We have also optimized primary key lookups and the buffering of deletes and updates quite a bit over time, with issues like LUCENE-6161, LUCENE-2897, LUCENE-2680, and LUCENE-3342. Our fast BlockTree terms dictionary can sometimes save a disk seek for each segment if it can tell from the finite state transducer terms index that the requested term cannot possibly exist in this segment.

Still, as fast as we have made this code, only one thread is allowed to run it at a time, and for update-heavy workloads, that one thread can become a major bottleneck. We've seen users asking about this in the past, because while the deletes are being resolved it looks as if IndexWriter is hung since nothing else is happening. The larger your indexing buffer the longer the hang. 

Of course, if you are simply appending new documents to your Lucene index, never updating previously indexed documents, a common use-case these days with the broad adoption of Lucene for log analytics, then none of this matters to you! 

Concurrency Is Hard

With this change, IndexWriter still buffers deletes and updates into packets, but whereas before, when each packet was also buffered for later single-threaded application, instead IndexWriter now immediately resolves the deletes and updates in that packet to the affected documents using the current indexing thread. So you gain as much concurrency as indexing threads you are sending through IndexWriter. 

The change was overly difficult because of IndexWriter 's terribly complex concurrency, a technical debt I am now convinced we need to address head-on by somehow refactoring IndexWriter. This class is challenging to implement since it must handle so many complex and costly concurrent operations: ongoing indexing, deletes and updates; refreshing new readers; writing new segment files; committing changes to disk; merging segments and adding indexes. There are numerous locks, not justIndexWriter 's monitor lock, but also many other internal classes, that make it easy to accidentally trigger a deadlock today. Patches welcome! 

The original change also led to some cryptic test failures thanks to our extensive randomized tests, which we are working through for 7.0. 

That complex concurrency, unfortunately, prevented me from making the final step of deletes and updates fully concurrent: writing the new segment files.
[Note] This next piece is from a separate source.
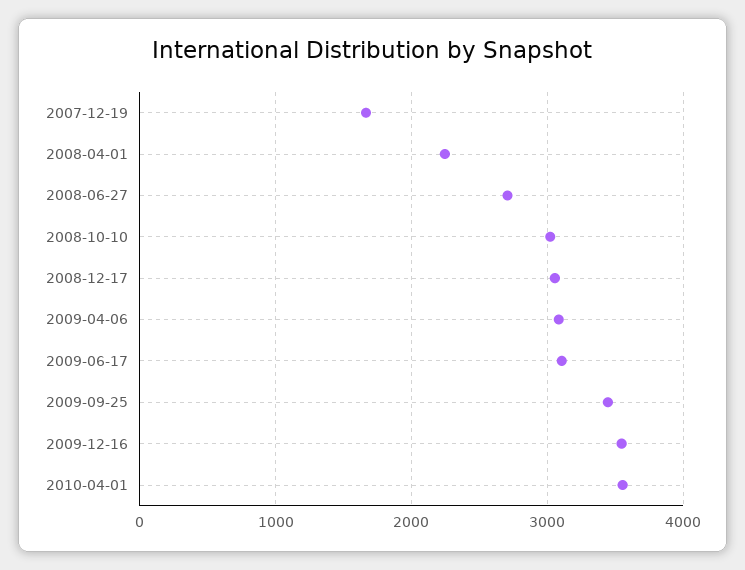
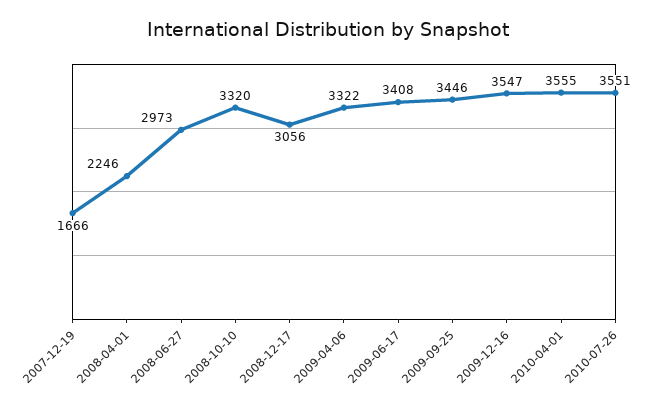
2008-06-27: 2700 -> 2973
2008-10-10: 3000 -> 3320
2009-04-06: 3100 -> 3322
2009-06-17: 3100 -> 3408
2010-07-26: none -> 3551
This file writing takes the in-memory resolved doc ids and writes a new per-segment bitset, for deleted documents, or a whole new doc values column per field, for doc values updates. 

This is typically a fast operation, except for large indices where a whole column of doc-values updates could be sizable. But since we must do this for every segment that has affected documents, doing this single threaded is definitely still a small bottleneck, so it would be nice, once we succeed in simplifying IndexWriter's concurrency, to also make our file writes concurrent.